With my 10 year-old VN student today we took a break from Physics and Chemistry (vector diagrams with billiard balls was a bit too heavy and the webwhiteboard app was pretty awful) to look at one of Martin Gardner's simpler problems:
G O O D
+ T I M E
________
M A T H S

The ten letters each being different letters.
Care to try your hand at it? Note that D and E are interchangeable but we don't care.
What is the number represented by MATHS? Can you find more than one solution?
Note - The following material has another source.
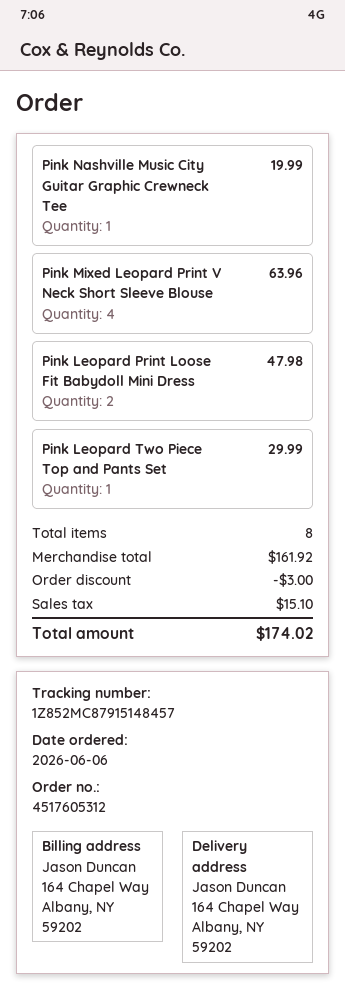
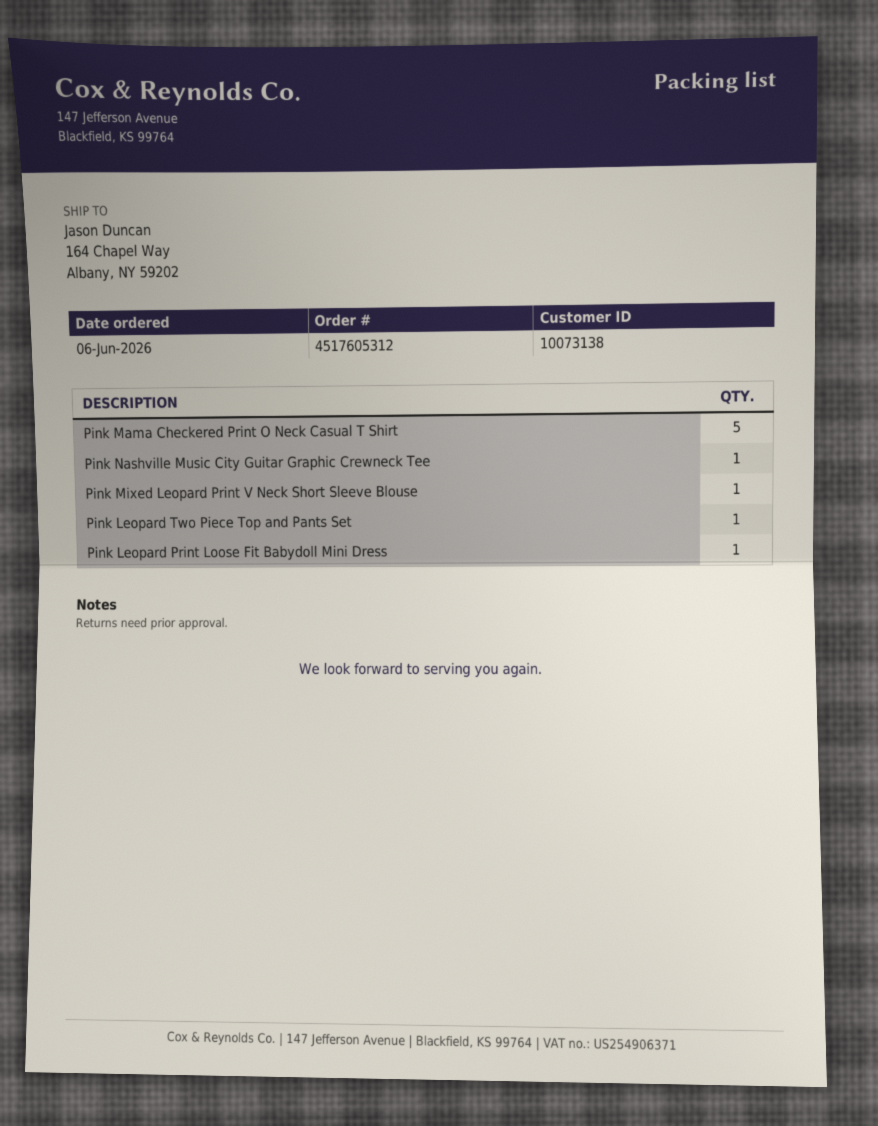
Pink Mixed Leopard Print V Neck Short Sleeve Blouse: 4 -> 1
Pink Leopard Print Loose Fit Babydoll Mini Dress: 2 -> 1
Pink Mama Checkered Print O Neck Casual T Shirt: none -> 5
No takers huh? It's not easy because only two digits appear twice, O and M. There are in fact four solutions, and of course a Python sledge hammer would get you there quickly.
Let's get the ball rolling:
There can be four carries C1 (right), C2, C3, C4 (left)
M is obviously 1, C4=1 and G+T+C3 >=10
D+E may generate C1 (0 or 1)
O+M+C1 may generate C2 (0 or 1)
O+I+C2 may generate C3 (0 or 1)
G+T+C3 >=10 so C4 =1 and M = 1
All ten digits are present and all are different.
D,E,G,T,M,O are all non-zero.
(If O is zero C1=1, else H=M and C2=0 so that I=T - O is also not 0)
There was a hint in one article: O=3 but I'd prefer to find it myself.
One way to solve is to make a table and eliminate where possible
0 1 2 3 4 5 6 7 8 9
A _ X _ X _ _ _ _ X X
D X X X _ _ _ _ _ _
E X X X _ _ _ _ _ _
G X X X X _ _ _ _ _ _
H _ X X _ _ _ _ _ _
I _ X X _ _ _ _ _ _
M X Y X X X X X X X X
O X X X Y X X X X X X
S _ X _ X _ _ _ _ _ _
T X X _ X _ _ _ _ _ _
C1 _ _
C2 _ _
C3 _ _
C4 X Y
Note that:
D+E=S+10*C1
O+M+C1=H+10*C2
O+I+C2=A+10*C3
G+T=A+10
A<G, A<T, A<=7 ==> G,T > 3
I don't have python skills (at least not in that sense); but other maths blogs are good....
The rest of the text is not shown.